Knowledge 2.0: new media and the jamming of everything
If some hack out there steals this for their next book title: I’m coming for you. In the famous words scrawled on a wall in Newtown, Sydney, after Howard won the 2004 general election:
I don’t know where you live, but I’m very good at research.
Absent any interesting economics (oil prices, meh) or political (Costello less popular even than Howard, meh) news, openDemocracy has provided a very good essay today, and one last week, on media, information, knowledge and wisdom. Tony Curzon Price, new CEO of openDemocracy, has written about an ongoing, if not enduring, interest of his: knowledge-based understanding, and how new media influences it. A week ago, departing editor Isabel Hilton wrote a fond farewell to her friends. More on that later.
To begin with the Price article:
Neither panacea nor plague, the web continues to confront us with the hard questions of knowledge making. Today, it is clear that the Enlightenment faith in understanding must have consequences for how we produce knowledge, and that the new technologies of knowledge-making will change what we can know.
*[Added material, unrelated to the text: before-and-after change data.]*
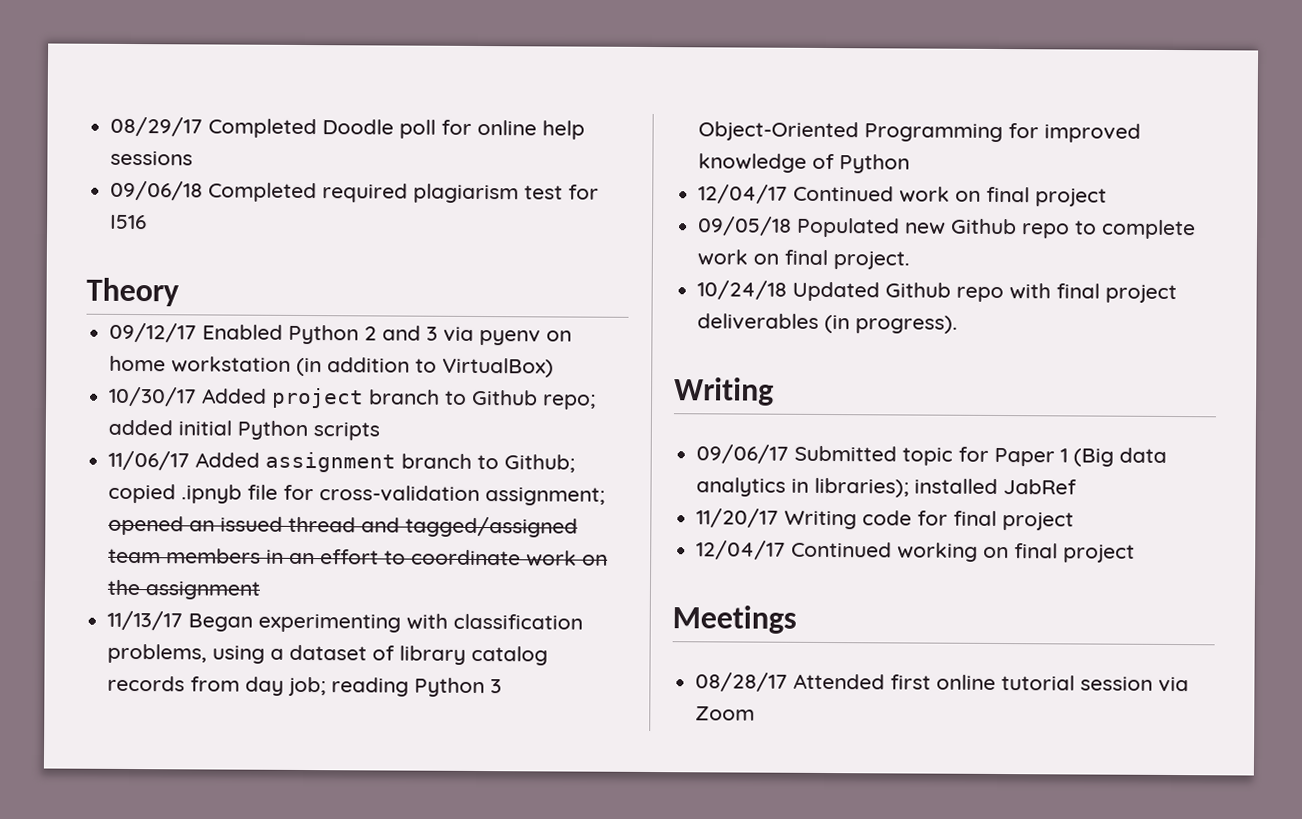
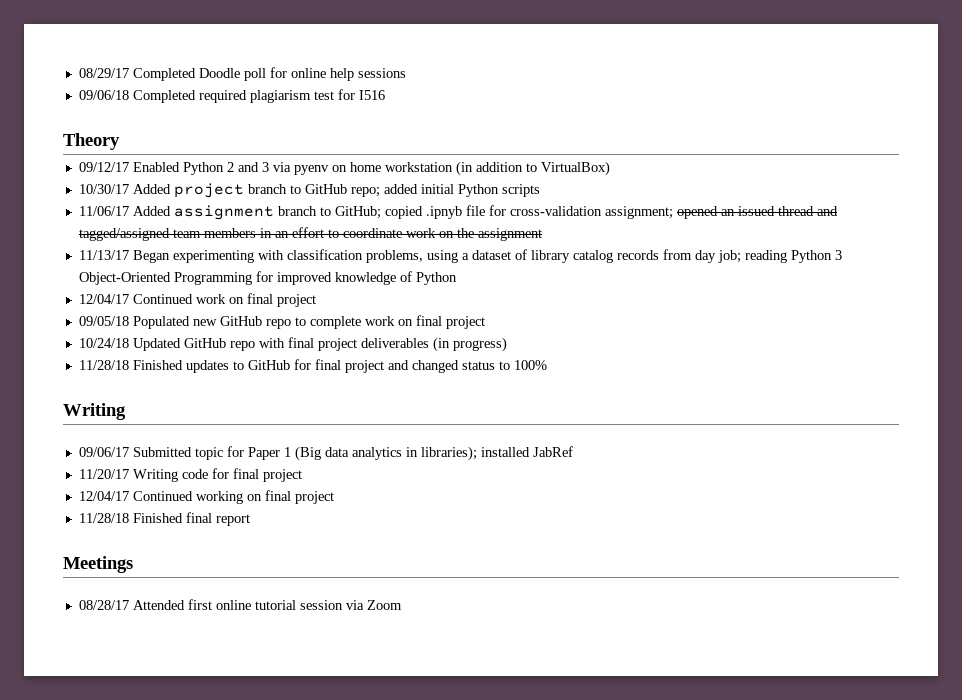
[472,389,539,406] Github -> [304,184,347,194] GitHub
[504,454,576,473] Github; -> [334,206,381,219] GitHub;
[951,218,1018,235] Github -> [219,316,262,326] GitHub
[833,251,911,270] project. -> [445,316,485,329] project
[885,282,952,298] Github -> [183,338,226,348] GitHub
[855,315,959,334] progress). -> [452,337,507,352] [78,359,547,373] progress) // 11/28/18 Finished updates to GitHub for final project and changed status to 100%
(1136, 553) none -> [78,512,250,526] // 11/28/18 Finished final report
In the ideal, understanding subsumes authority: nothing is taken for granted, no opinion believed just because it comes from the pulpit.
This ideal, influenced both by technological utopianism as by a consumer-centric world view, pervades current social attitudes towards media and other knowledge-making institutions. Increasingly people want to base what they think and believe on their own experience and authority and do not want to be preached at.
I liked this point:
Increasingly people want to base what they think and believe on their own experience and authority and do not want to be preached at.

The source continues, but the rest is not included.